Cette hypothèse permet de rendre compte de paradigmes complexes comme l’alternance ci-dessous. Dans cette structure, le sujet de l’infinitive est pronominal et la première préposition est ‘evit’, -pour-. Le sujet de l’infinitive étant pronominal, il s’incorpore dans la tête fonctionnelle qui le précède, ici une préposition, et forme une préposition ‘fléchie’. On voit que le sujet pronominal peut être incorporé indifféremment dans la première ou dans la seconde préposition.

Trépos (1980 :261) cite un cas de double occurence de la préposition da en breton cornouaillais, où le sujet de l'infinitive cliticise indifféremment sur la préposition qui sélectionne l'infinitive ou sur la préposition sémantiquement vide qui est sandwichée entre les deux.

() Deuit tostoc'h eta evit din ho klevet gwelloc'h
Venez plus.près alors pour P-1SG OBL.2PL entendre mieux
'Venez donc plus près que je puisse vous entendre mieux.'


() Deuit tostoc'h eta evid-on d' ho klevet gwelloc'h
Venez plus.près alors pour-1SG P OBL.2PL entendre mieux
'Venez donc plus près que je puisse vous entendre mieux.'

Bibliographie

Borsley, R. & Roberts, Ian (eds), 1996 The Syntax of the Celtic Languages: A Comparative Perspective, Cambridge University Press.

Hendrick, R. 1988. Anaphora in Celtic and Universal Grammar.
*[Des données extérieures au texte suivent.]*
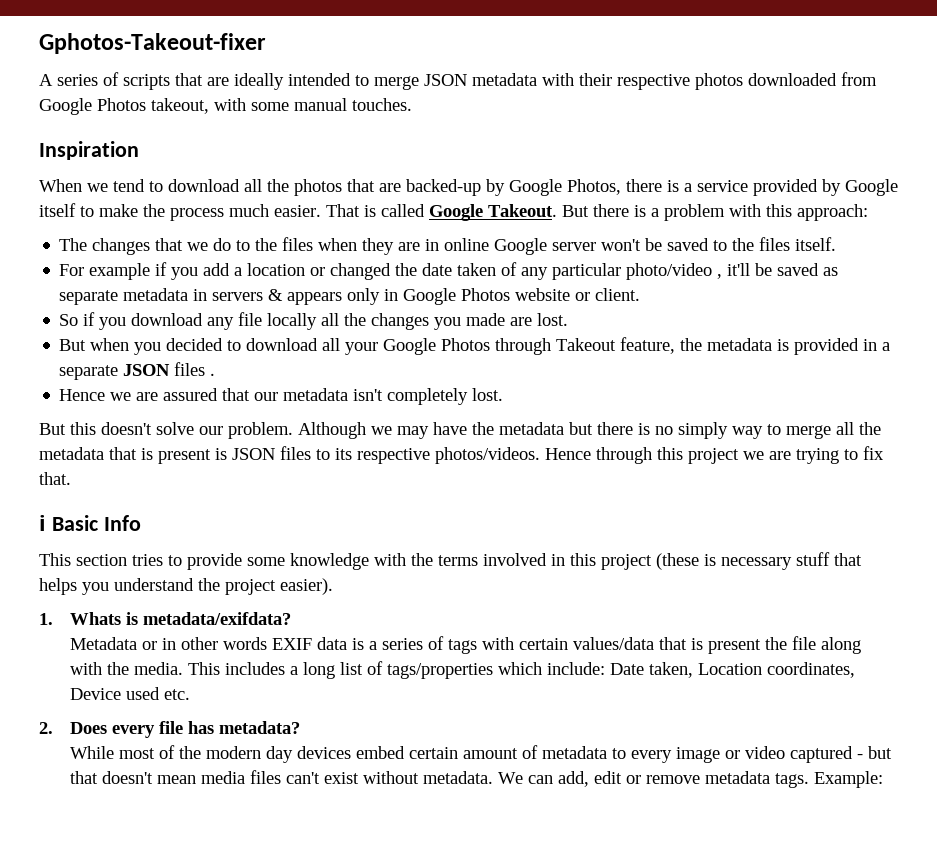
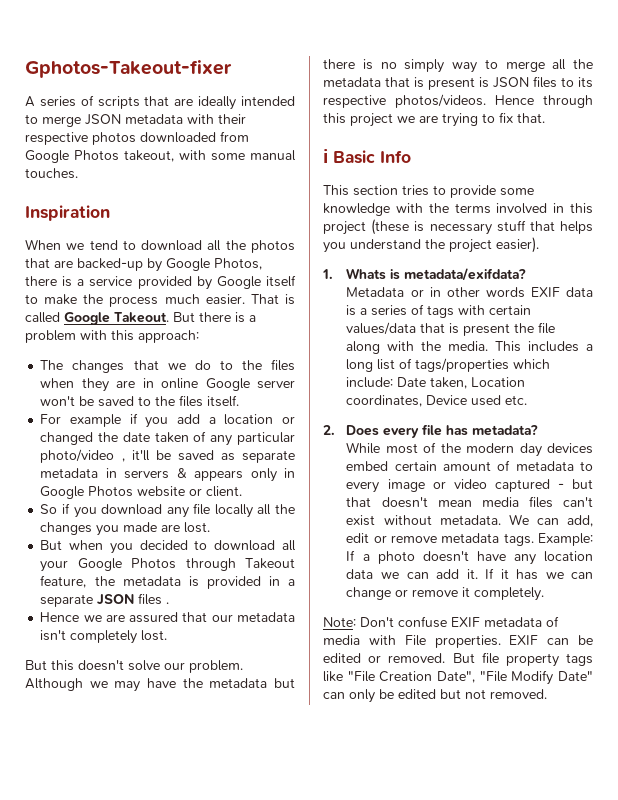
(884, 779) none -> [346,550,593,565] [346,568,593,580] [346,587,545,601] [323,616,559,628] [323,635,593,648] [323,652,593,667] [323,670,593,685] [323,689,547,703] If a photo doesn't have any location data we can add it. If it has we can change or remove it completely. // Note: Don't confuse EXIF metadata of media with File properties. EXIF can be edited or removed. But file property tags like "File Creation Date", "File Modify Date" can only be edited but not removed.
Dordrecht: Kluwer.

Jouitteau, M. 2005a. ‘Nominal Properties of vPs in Breton, A hypothesis for the typology of VSO languages’, Verb First: On the Syntax of Verb Initial Languages, Carnie, Andrew, Heidi Harley and Sheila Ann Dooley (eds.), xiv, 434 pp. (pp. 265–280) Amsterdam/Philadelphia: John Benjamins Publishing Company.

Jouitteau, M. 2005b. La syntaxe comparée du Breton, PhD ms.

Tallerman, M. 1997. ‘Infinitival clauses in Breton.’, Canadian Journal of Linguistics, Special issue: Topics in Celtic Syntax, 205-233.

Trépos, P. 2001 [1968, 1980, 1996], Grammaire bretonne, 1968 edition Simon, Rennes.- 1980 edition Ouest France, Rennes; 1996, 2001 edition Brud Nevez, Brest.

Stephens, J. 1990. ‘Non-finite Clauses in Breton’, Celtic Linguistics: Readings in the Brythonic Languages, Martin, Fife and Poppe, Amsterdam, john Benjamins.